IDAS Dusk to Dawn filter reviewed

This filter has found a niche audience in Japan but is relatively unknown in the United States. Its wide transmission range includes both visible and near-infrared wavelengths, making it compatible with advanced sensors like the Sony IMX585, which excels in IR sensitivity. The DTD was recently highlighted in a hands-on review by a seasoned astrophotographer who put the filter through real-world use cases on emission nebulae and galaxies, offering a detailed look at its capabilities and limitations.

What immediately sets the Dusk to Dawn filter apart is its broad coverage of important spectral lines. The transmission graph reveals significant passbands that encompass:

• Band 1: Ionized carbon monoxide (CO+) emissions from comet tails.
• Band 2: Diatomic carbon (C2) and oxygen-III (OIII) lines, useful for both comets and emission nebulae.
• Band 3: Hydrogen-alpha (Hα) and sulfur-II (SII), both critical for nebular imaging.
• Band 4: A generous near-infrared passband, enabling dust-rich and galaxy detail acquisition.
   

Because it transmits well in both narrow and broader regions, the DTD filter can capture the complex interplay of structures in objects like the North America Nebula, the Crescent Nebula, and cometary comae and tails in a single shot. This is a notable contrast to traditional filters which may only target one or two lines and require multiple filters for a composite result.

The IDAS DTD also works as a capable light pollution filter. It effectively cuts high-pressure sodium and mercury vapor emissions. However, due to the broad-spectrum nature of LED lighting, total suppression in urban environments isn’t possible, yet the filter does significantly reduce unwanted wavelengths.

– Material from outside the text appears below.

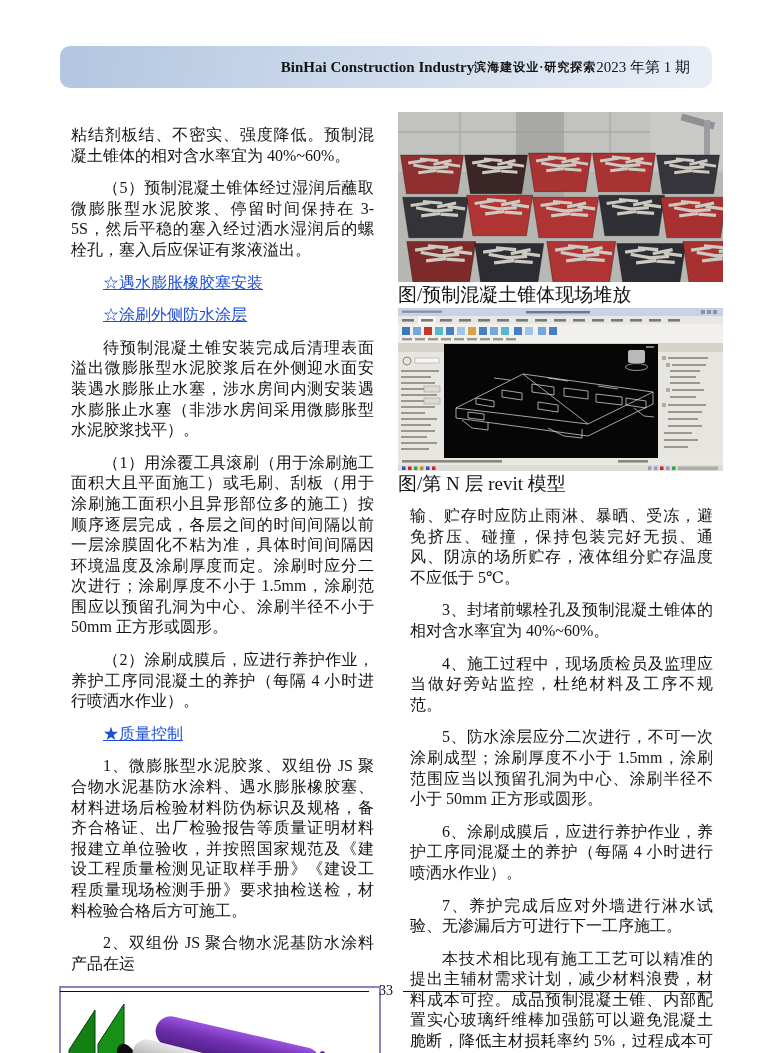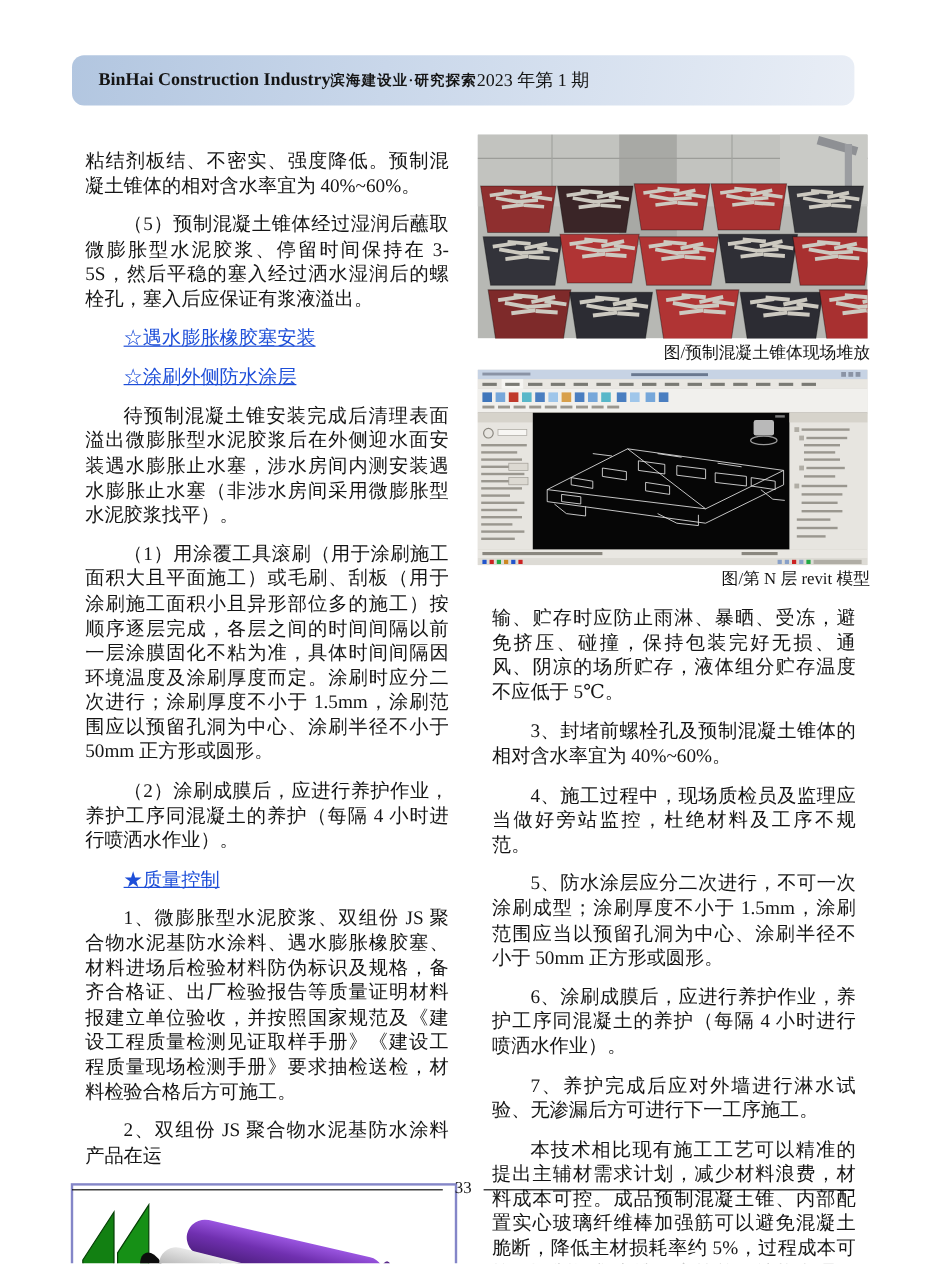"BinHai Construction Industry" .hdr { justify-content: flex-start -> flex-end }
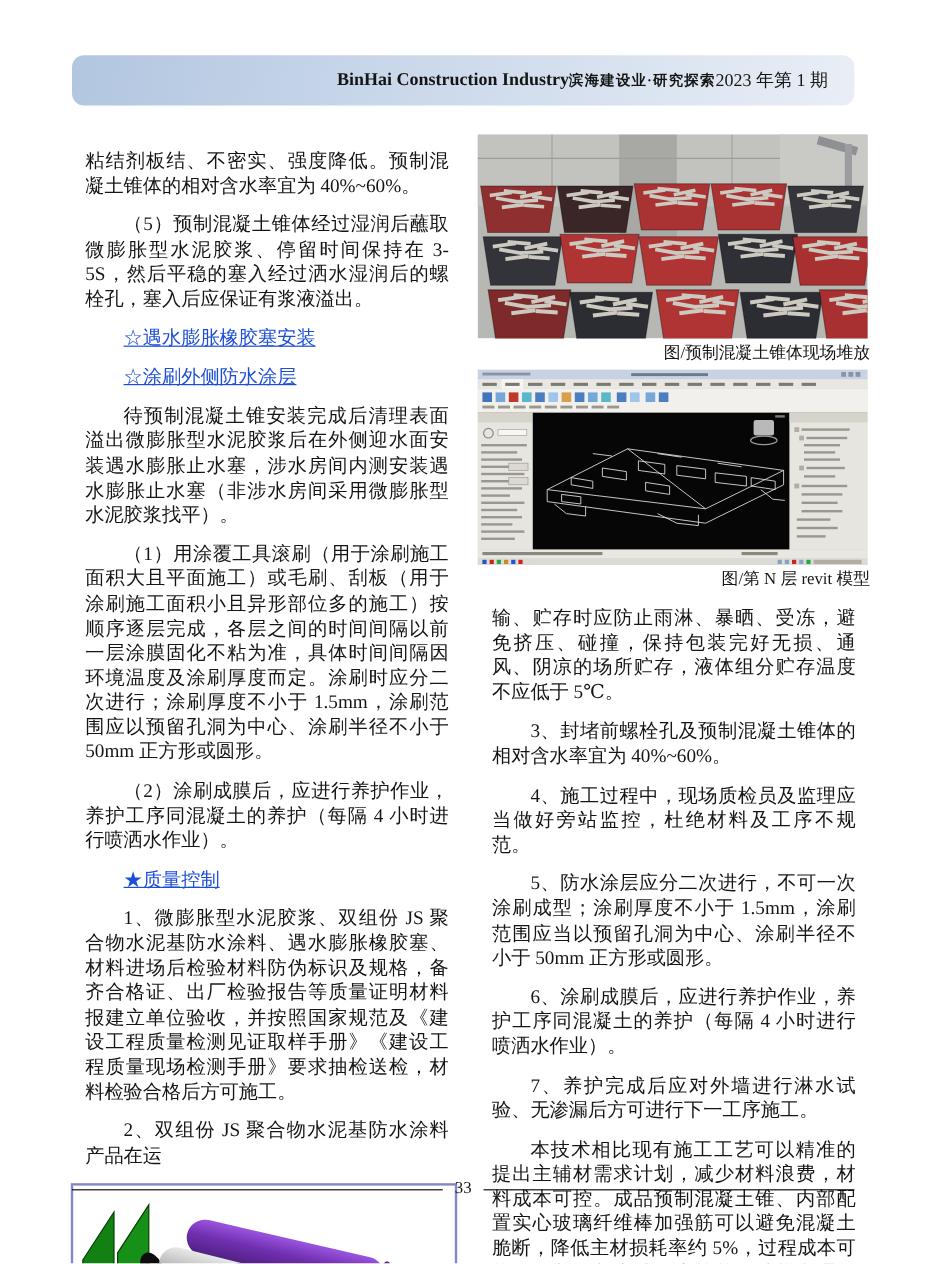"图/预制混凝土锥体现场堆放" .caption { font-size: 14px -> 19px; text-align: right -> left }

One of its major strengths lies in its near-infrared passband. Modern LED lights emit little to no IR, making this range a relatively clean signal source. When paired with a sensor like the IMX585, which is highly IR sensitive, this capability allows astrophotographers to extract high-quality data from regions less affected by terrestrial lighting.

The quantum efficiency curve is a critical consideration when selecting a sensor-filter pairing. While sensors like the IMX294 fall short in IR response, the IMX585 stands out due to its enhanced sensitivity. This pairing makes the most of the DTD’s IR transmission, unlocking imaging potential in targets like dusty galaxies and faint nebulae.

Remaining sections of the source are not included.